I guess it is time for me to learn this Time Machine function! 

Glyph tabletop hard drives come with a hard travel case. If you look at my profile, you'll see the Glyph RAID that's on my gear wishlist. The included hard case os one of the reasons I want to go with Glyph. They also have really good customer support and a good warranty, so if you have trouble an actual helpful human being is just a phone call away.    

Glyph makes very nice enclosures. I generally go for Western Digital, as I've had good luck with their drives & their support.

My photo backup strategy is a little more intense than most. I keep everything on an external RAID 1 enclosure, which is backed up via Time Machine. I also keep an additional backup set off-site on portable hard drives. Three copies of everything in two locations.
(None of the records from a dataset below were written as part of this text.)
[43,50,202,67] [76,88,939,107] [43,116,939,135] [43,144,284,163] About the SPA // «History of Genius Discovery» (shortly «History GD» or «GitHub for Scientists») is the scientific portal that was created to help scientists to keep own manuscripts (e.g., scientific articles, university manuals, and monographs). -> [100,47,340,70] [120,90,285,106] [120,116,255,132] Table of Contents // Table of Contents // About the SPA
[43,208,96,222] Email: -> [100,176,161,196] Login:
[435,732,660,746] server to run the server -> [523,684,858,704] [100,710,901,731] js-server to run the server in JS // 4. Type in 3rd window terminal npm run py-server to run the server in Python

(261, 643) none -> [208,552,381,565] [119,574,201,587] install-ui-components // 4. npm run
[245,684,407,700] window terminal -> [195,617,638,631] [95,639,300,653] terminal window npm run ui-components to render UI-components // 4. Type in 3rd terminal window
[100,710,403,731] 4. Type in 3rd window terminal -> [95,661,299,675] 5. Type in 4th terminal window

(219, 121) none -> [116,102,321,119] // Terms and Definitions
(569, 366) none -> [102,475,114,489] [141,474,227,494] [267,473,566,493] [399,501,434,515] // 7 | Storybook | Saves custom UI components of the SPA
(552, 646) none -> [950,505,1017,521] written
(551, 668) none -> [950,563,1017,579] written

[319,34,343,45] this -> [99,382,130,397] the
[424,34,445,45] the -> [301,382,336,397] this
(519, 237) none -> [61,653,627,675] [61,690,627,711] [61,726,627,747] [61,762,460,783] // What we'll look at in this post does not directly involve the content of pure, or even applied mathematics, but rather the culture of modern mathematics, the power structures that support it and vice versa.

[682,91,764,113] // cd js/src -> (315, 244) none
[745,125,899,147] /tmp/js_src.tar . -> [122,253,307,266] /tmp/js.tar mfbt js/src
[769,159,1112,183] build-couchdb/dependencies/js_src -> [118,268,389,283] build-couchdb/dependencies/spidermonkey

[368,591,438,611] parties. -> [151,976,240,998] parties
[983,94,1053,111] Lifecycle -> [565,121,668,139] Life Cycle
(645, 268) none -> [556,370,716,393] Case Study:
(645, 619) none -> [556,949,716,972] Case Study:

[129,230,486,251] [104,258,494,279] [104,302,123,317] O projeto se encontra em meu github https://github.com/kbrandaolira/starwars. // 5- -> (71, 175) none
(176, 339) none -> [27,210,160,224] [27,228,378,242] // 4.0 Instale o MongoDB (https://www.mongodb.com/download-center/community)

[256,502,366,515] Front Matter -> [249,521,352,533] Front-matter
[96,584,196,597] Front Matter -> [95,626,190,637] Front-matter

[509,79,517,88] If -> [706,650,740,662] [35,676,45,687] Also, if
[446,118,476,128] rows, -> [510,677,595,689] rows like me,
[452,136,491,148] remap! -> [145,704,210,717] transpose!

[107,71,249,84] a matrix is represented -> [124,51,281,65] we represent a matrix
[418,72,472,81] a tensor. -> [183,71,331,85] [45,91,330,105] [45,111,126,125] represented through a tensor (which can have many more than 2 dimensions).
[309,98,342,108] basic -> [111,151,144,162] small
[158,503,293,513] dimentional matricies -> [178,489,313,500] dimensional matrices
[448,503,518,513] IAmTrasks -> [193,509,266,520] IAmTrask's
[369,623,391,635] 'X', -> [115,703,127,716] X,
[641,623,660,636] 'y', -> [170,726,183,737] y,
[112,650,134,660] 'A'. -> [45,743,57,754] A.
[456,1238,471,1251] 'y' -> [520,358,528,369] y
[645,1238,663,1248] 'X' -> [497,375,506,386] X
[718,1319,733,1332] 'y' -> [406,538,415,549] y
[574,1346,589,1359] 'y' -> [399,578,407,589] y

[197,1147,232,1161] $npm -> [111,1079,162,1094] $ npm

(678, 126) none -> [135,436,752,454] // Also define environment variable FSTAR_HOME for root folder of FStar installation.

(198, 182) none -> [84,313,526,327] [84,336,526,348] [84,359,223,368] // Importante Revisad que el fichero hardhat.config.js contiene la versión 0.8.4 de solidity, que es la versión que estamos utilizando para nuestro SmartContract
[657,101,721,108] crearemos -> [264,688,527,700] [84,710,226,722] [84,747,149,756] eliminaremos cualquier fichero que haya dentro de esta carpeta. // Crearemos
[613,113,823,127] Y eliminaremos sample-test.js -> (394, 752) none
The best backup in the world is useless if it's on your desk at home and your house burns down, or someone comes in and steals your computer & drives. Cloud backup is certainly an intriguing option, but with hard drive prices they way they are, I think it's more practical & economical to take handle off-site using portable drives.

[Assuming, of course, that I don't drop them. :) ]

For the klutzy types, the LaCie Rugged drives are awesome.  They have USB-only versions, as well as triple-interface with USB and FireWire.  I have a couple of 'em, and they're great.  Super durable.